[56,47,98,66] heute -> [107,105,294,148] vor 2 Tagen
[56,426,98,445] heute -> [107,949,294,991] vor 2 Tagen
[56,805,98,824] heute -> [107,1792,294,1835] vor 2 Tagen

--

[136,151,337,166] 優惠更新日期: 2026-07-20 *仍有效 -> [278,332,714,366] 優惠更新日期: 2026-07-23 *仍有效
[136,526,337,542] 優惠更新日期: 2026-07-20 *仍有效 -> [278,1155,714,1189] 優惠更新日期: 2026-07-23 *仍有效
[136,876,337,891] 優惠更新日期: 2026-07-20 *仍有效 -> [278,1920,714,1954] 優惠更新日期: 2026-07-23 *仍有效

...

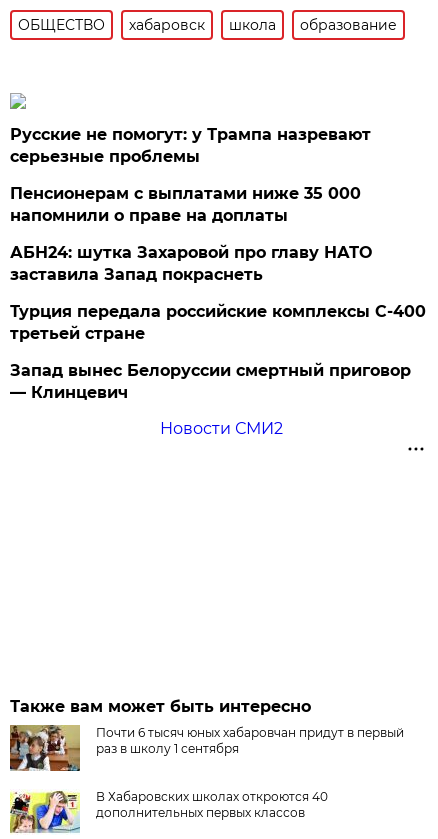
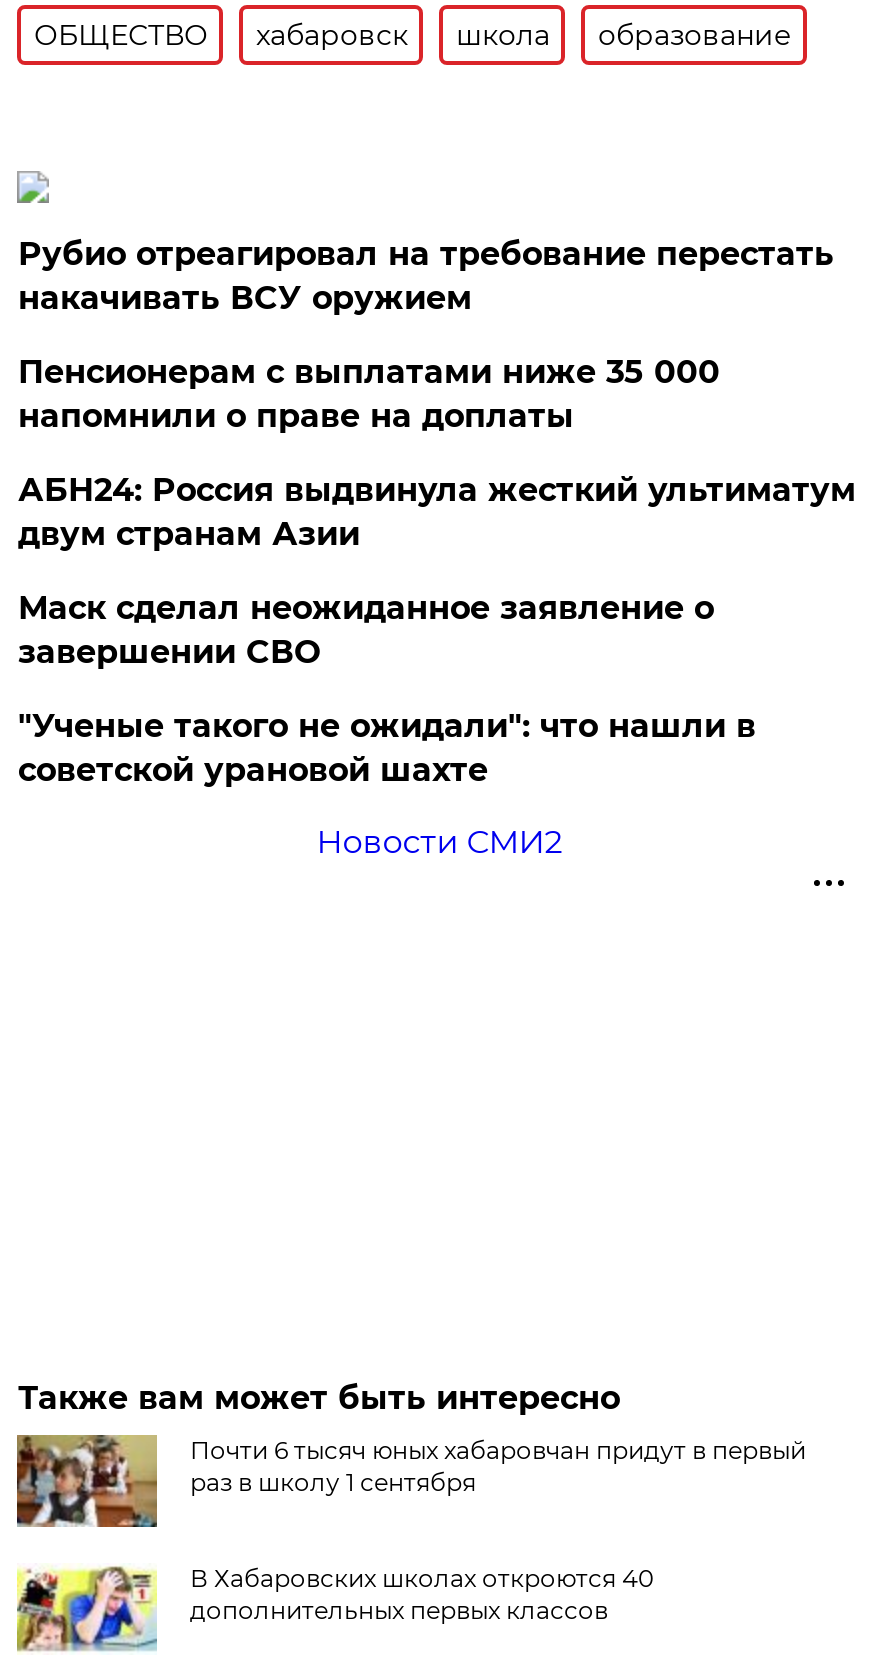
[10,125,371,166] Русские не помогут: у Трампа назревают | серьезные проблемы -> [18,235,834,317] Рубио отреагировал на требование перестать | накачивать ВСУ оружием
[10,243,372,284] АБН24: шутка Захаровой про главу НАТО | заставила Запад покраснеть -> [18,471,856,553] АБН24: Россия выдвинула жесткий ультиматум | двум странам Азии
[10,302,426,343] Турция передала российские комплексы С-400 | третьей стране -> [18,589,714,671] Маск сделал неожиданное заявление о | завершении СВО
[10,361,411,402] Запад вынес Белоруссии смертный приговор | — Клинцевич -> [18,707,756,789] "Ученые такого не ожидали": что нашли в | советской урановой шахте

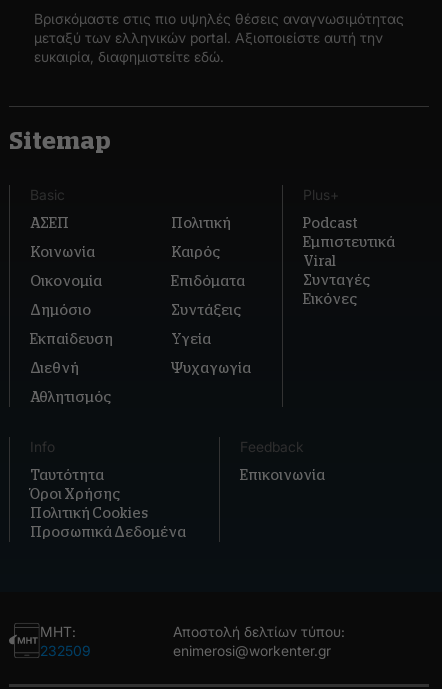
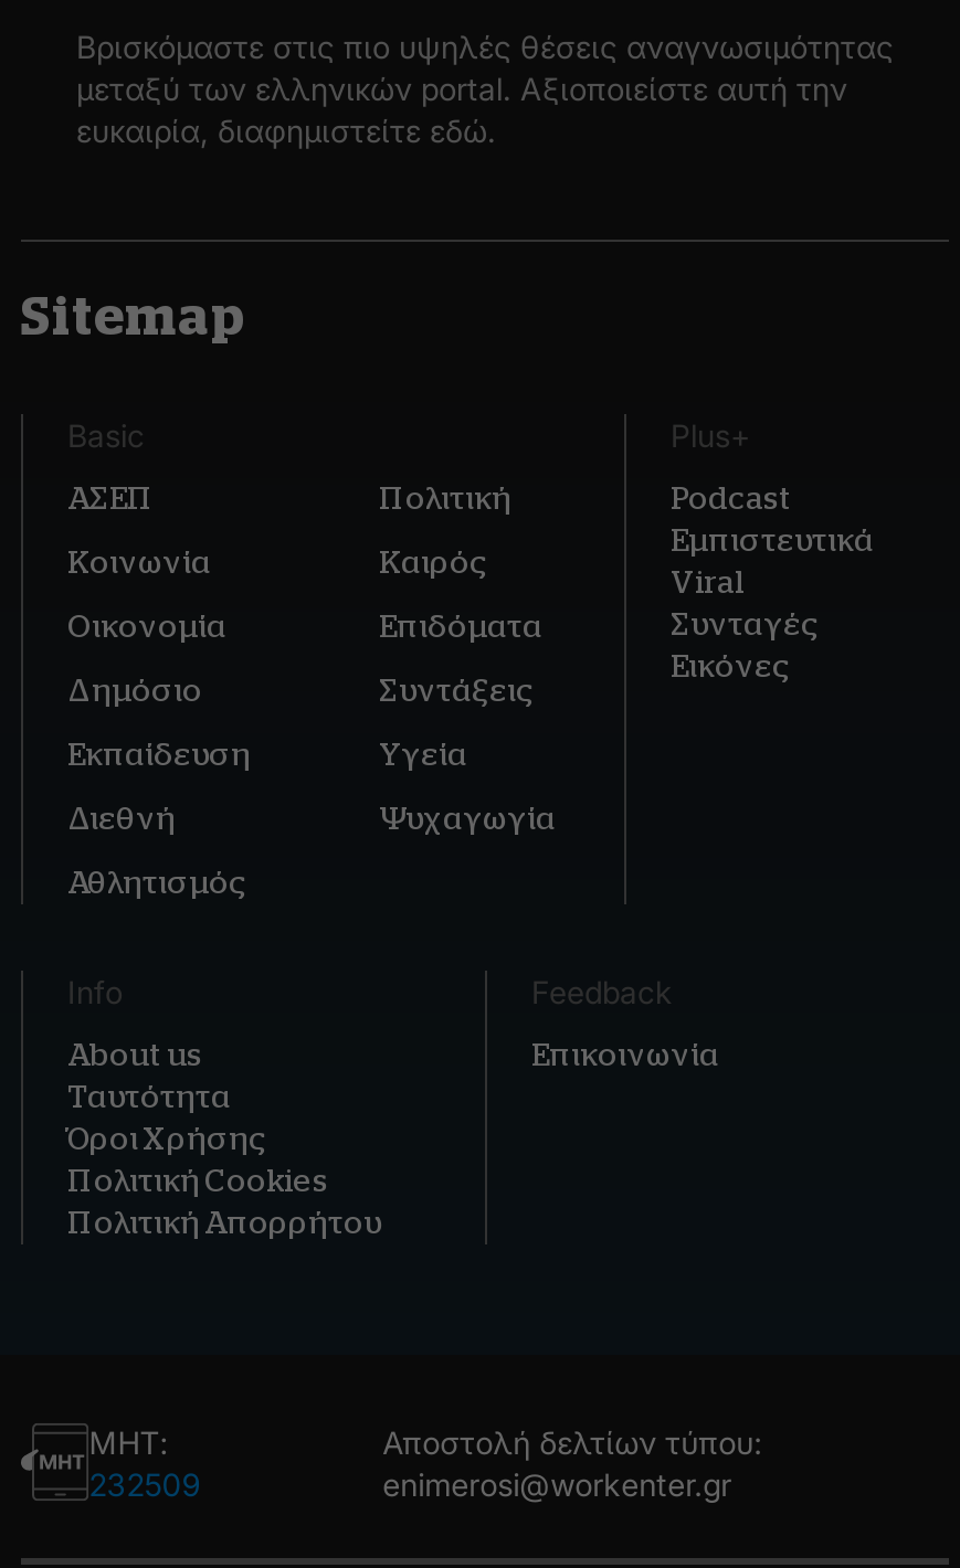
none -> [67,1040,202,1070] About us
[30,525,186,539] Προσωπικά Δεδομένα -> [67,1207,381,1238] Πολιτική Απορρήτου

EXERCISE PROMPT → Among the entries above, the lines between the ones containing "[56,426,98,445] heute ->" and "[56,805,98,824] heute ->", inclusive, are to be transcribed exactly. No other line is to be given.

RESPONSE TO THE EXERCISE →
[56,426,98,445] heute -> [107,949,294,991] vor 2 Tagen
[56,805,98,824] heute -> [107,1792,294,1835] vor 2 Tagen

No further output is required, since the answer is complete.